Examination of the Palmarinis’ returns

      The IRS selected the Palmarinis’ 2013 and 2014 returns for
examination and assigned them to Agent Berntsen. The starting point
for the examination of the Palmarinis’ 2013 return was their first
amended return filed on April 1, 2015; and the starting point for the
examination of their 2014 return was their first amended return filed
on April 8, 2015.

       During the examination the Palmarinis did not provide any
original books or records showing how they calculated gross receipts for
AMOLLC in 2013 and 2014. Accordingly, Agent Berntsen performed a
BDA for AMOLLC and the Palmarinis individually. Agent Berntsen
determined to reduce the Palmarinis’ “other” income to an amount less
than they reported on their 2013 and 2014 returns and to increase their
qualified dividend income because of her determination that
Mr. Palmarini received constructive dividends from Palmarini Inc. for
2013 and 2014.

      Agent Berntsen further determined to disallow all deductions
claimed on Schedules A, “Itemized Deductions”, for lack of
substantiation. (Before trial the parties agreed on the itemized
deductions except for the casualty loss.)

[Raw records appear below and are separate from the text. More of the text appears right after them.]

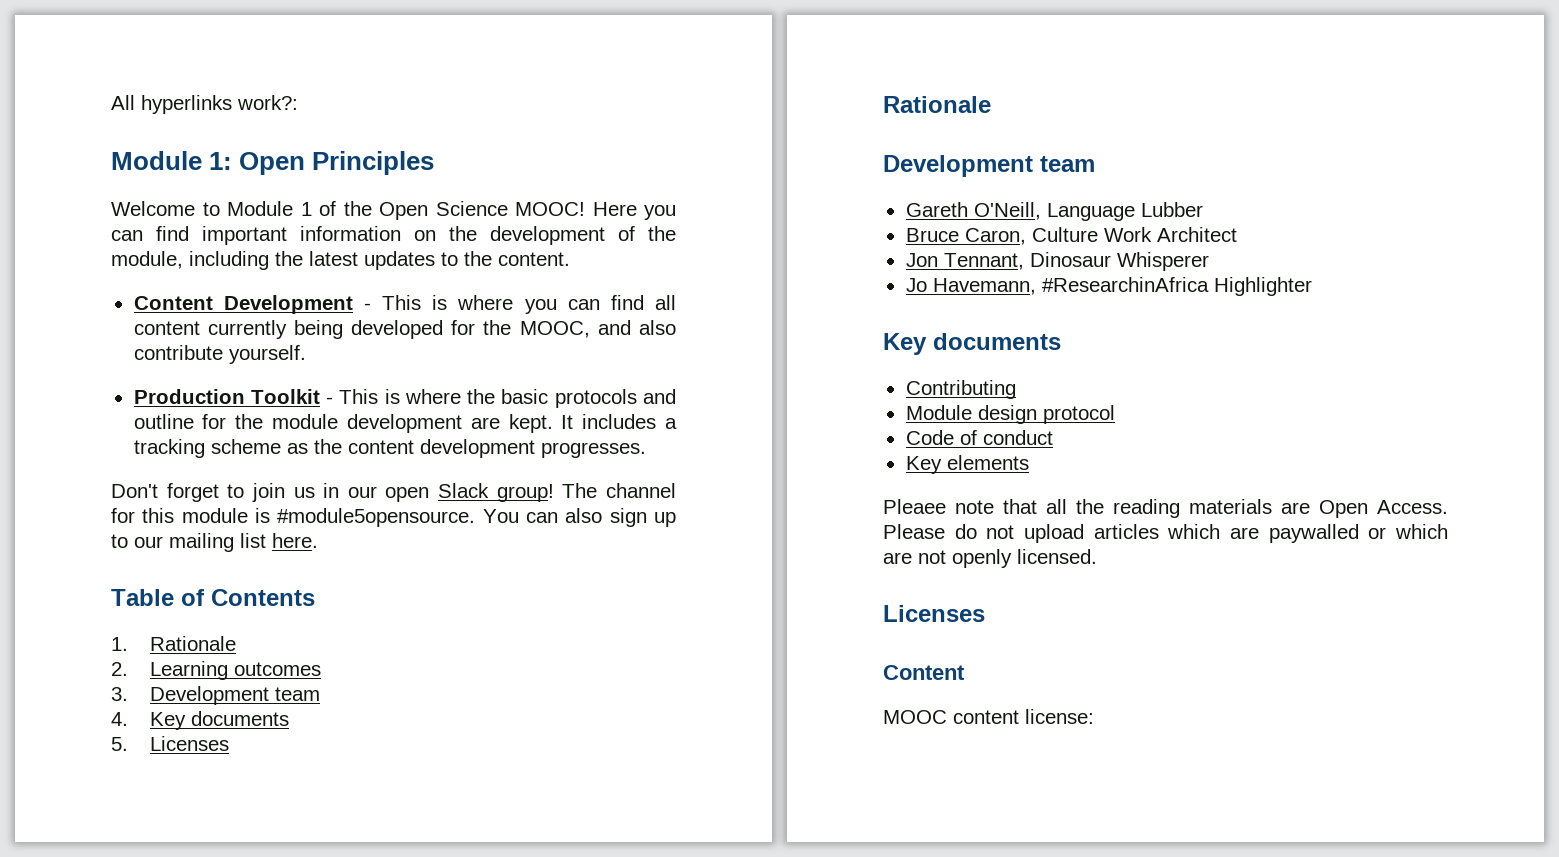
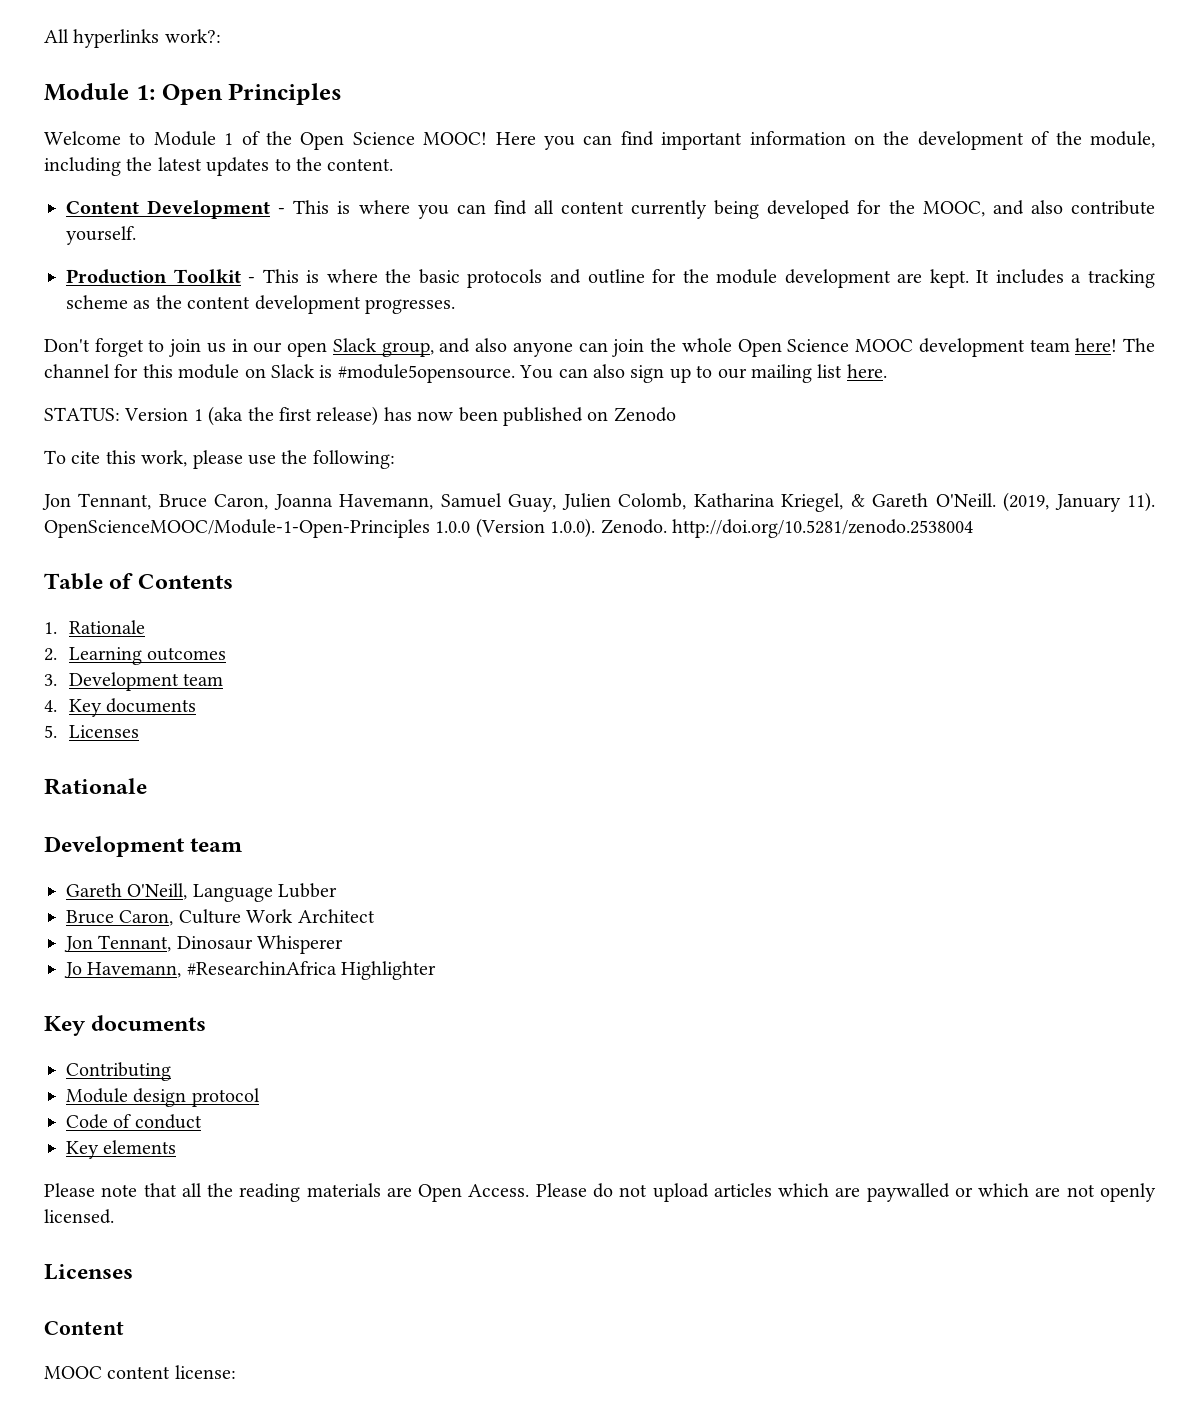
[496,484,554,502] group! -> [381,338,1118,357] group, and also anyone can join the whole Open Science MOOC development team here!
(248, 515) none -> [244,364,315,378] on Slack
(318, 540) none -> [44,406,676,426] [44,450,395,469] [42,492,1156,512] [44,518,973,538] // STATUS: Version 1 (aka the first release) has now been published on Zenodo // To cite this work, please use the following: // Jon Tennant, Bruce Caron, Joanna Havemann, Samuel Guay, Julien Colomb, Katharina Kriegel, & Gareth O'Neill. (2019, January 11). OpenScienceMOOC/Module-1-Open-Principles 1.0.0 (Version 1.0.0). Zenodo. http://doi.org/10.5281/zenodo.2538004
[883,499,946,514] Pleaee -> [44,1183,95,1197] Please

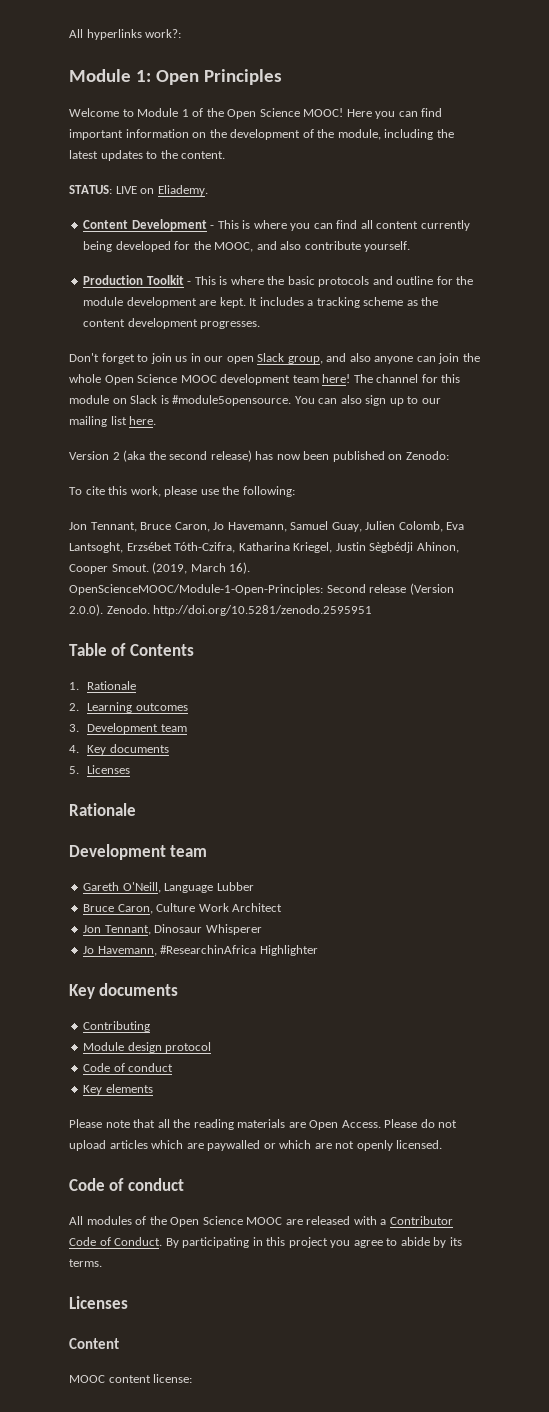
(394, 164) none -> [69,185,208,196] // STATUS: LIVE on Eliademy.
[44,407,203,421] STATUS: Version 1 -> [69,451,120,460] Version 2
[279,407,312,421] first -> [169,451,208,460] second
[613,407,676,422] Zenodo -> [405,451,449,460] Zenodo:
[273,494,333,510] Joanna -> [213,522,225,530] Jo
[693,492,1156,512] [44,518,973,538] Katharina Kriegel, & Gareth O'Neill. (2019, January 11). OpenScienceMOOC/Module-1-Open-Principles 1.0.0 (Version 1.0.0). Zenodo. http://doi.org/10.5281/zenodo.2538004 -> [446,522,465,530] [69,542,459,553] [69,562,251,574] [69,583,454,595] [69,604,373,616] Eva Lantsoght, Erzsébet Tóth-Czifra, Katharina Kriegel, Justin Sègbédji Ahinon, Cooper Smout. (2019, March 16). OpenScienceMOOC/Module-1-Open-Principles: Second release (Version 2.0.0). Zenodo. http://doi.org/10.5281/zenodo.2595951
(114, 1216) none -> [69,1178,184,1191] [69,1216,453,1227] [69,1237,462,1248] [69,1259,102,1267] // Code of conduct // All modules of the Open Science MOOC are released with a Contributor Code of Conduct. By participating in this project you agree to abide by its terms.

       As to the Schedules C for AMOLLC, the agent determined to
reduce gross receipts for 2013, to increase gross receipts for 2014, and to
disallow all deductions for advertising for both years because the
expenses were paid from Palmarini Inc.’s (rather than AMOLLC’s) bank
accounts. (The IRS later disallowed the Schedule C deductions in their
entirety for both years, moving all income to elsewhere on the
Palmarinis’ returns or attributing it to Palmarini Inc.’s Forms 1120.)
                                         19

[*19] Agent Berntsen also determined to include Schedules D, “Capital
Gains and Losses”, to report the gain and loss from sales of stock and
the sale of the Gypsy Street property. (The parties agreed before trial
that the Palmarinis were entitled to a $3,000 loss deduction for each
year.)

       And as to the Schedule E rental properties, Agent Berntsen
determined to increase rents received, to disallow all deductions claimed
for 2013 and 2014, 8 and to suspend the amount of the Palmarinis’
passive loss in excess of their passive income. (The parties later agreed
as to the amounts of rental income the Palmarinis received in 2013 and
2014 as well as the amounts of substantiated Schedule E deductions,
but the Palmarinis maintain their entitlement to additional amounts of
certain Schedule E deductions as specified below.)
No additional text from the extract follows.